(Provided records begins)

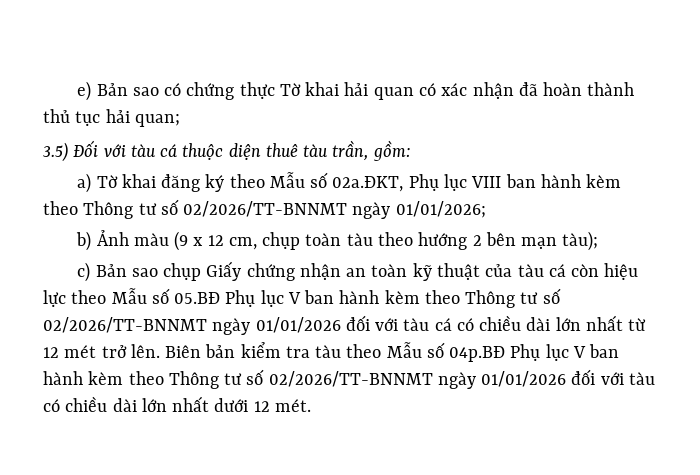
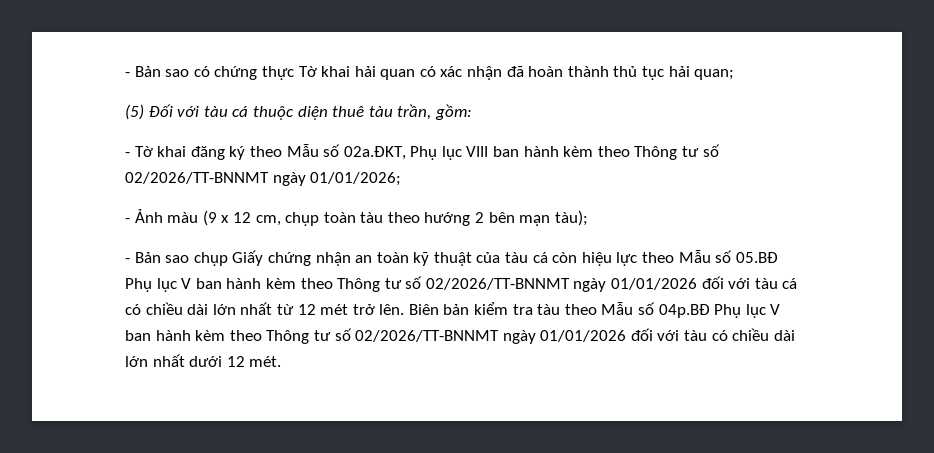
- e) Bản sao có chứng thực Tờ khai hải quan có xác nhận đã hoàn thành thủ tục hải quan;
+ - Bản sao có chứng thực Tờ khai hải quan có xác nhận đã hoàn thành thủ tục hải quan;
- 3.5) Đối với tàu cá thuộc diện thuê tàu trần, gồm:
+ (5) Đối với tàu cá thuộc diện thuê tàu trần, gồm:
- a) Tờ khai đăng ký theo Mẫu số 02a.ĐKT, Phụ lục VIII ban hành kèm theo Thông tư số 02/2026/TT-BNNMT ngày 01/01/2026;
+ - Tờ khai đăng ký theo Mẫu số 02a.ĐKT, Phụ lục VIII ban hành kèm theo Thông tư số 02/2026/TT-BNNMT ngày 01/01/2026;
- b) Ảnh màu (9 x 12 cm, chụp toàn tàu theo hướng 2 bên mạn tàu);
+ - Ảnh màu (9 x 12 cm, chụp toàn tàu theo hướng 2 bên mạn tàu);
- c) Bản sao chụp Giấy chứng nhận an toàn kỹ thuật của tàu cá còn hiệu lực theo Mẫu số 05.BĐ Phụ lục V ban hành kèm theo Thông tư số 02/2026/TT-BNNMT ngày 01/01/2026 đối với tàu cá có chiều dài lớn nhất từ 12 mét trở lên.
+ - Bản sao chụp Giấy chứng nhận an toàn kỹ thuật của tàu cá còn hiệu lực theo Mẫu số 05.BĐ Phụ lục V ban hành kèm theo Thông tư số 02/2026/TT-BNNMT ngày 01/01/2026 đối với tàu cá có chiều dài lớn nhất từ 12 mét trở lên.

(Provided records ends)

How to complete this task: Could you give the material above again, exactly and without its pictures?

Written reply:
- e) Bản sao có chứng thực Tờ khai hải quan có xác nhận đã hoàn thành thủ tục hải quan;
+ - Bản sao có chứng thực Tờ khai hải quan có xác nhận đã hoàn thành thủ tục hải quan;
- 3.5) Đối với tàu cá thuộc diện thuê tàu trần, gồm:
+ (5) Đối với tàu cá thuộc diện thuê tàu trần, gồm:
- a) Tờ khai đăng ký theo Mẫu số 02a.ĐKT, Phụ lục VIII ban hành kèm theo Thông tư số 02/2026/TT-BNNMT ngày 01/01/2026;
+ - Tờ khai đăng ký theo Mẫu số 02a.ĐKT, Phụ lục VIII ban hành kèm theo Thông tư số 02/2026/TT-BNNMT ngày 01/01/2026;
- b) Ảnh màu (9 x 12 cm, chụp toàn tàu theo hướng 2 bên mạn tàu);
+ - Ảnh màu (9 x 12 cm, chụp toàn tàu theo hướng 2 bên mạn tàu);
- c) Bản sao chụp Giấy chứng nhận an toàn kỹ thuật của tàu cá còn hiệu lực theo Mẫu số 05.BĐ Phụ lục V ban hành kèm theo Thông tư số 02/2026/TT-BNNMT ngày 01/01/2026 đối với tàu cá có chiều dài lớn nhất từ 12 mét trở lên.
+ - Bản sao chụp Giấy chứng nhận an toàn kỹ thuật của tàu cá còn hiệu lực theo Mẫu số 05.BĐ Phụ lục V ban hành kèm theo Thông tư số 02/2026/TT-BNNMT ngày 01/01/2026 đối với tàu cá có chiều dài lớn nhất từ 12 mét trở lên.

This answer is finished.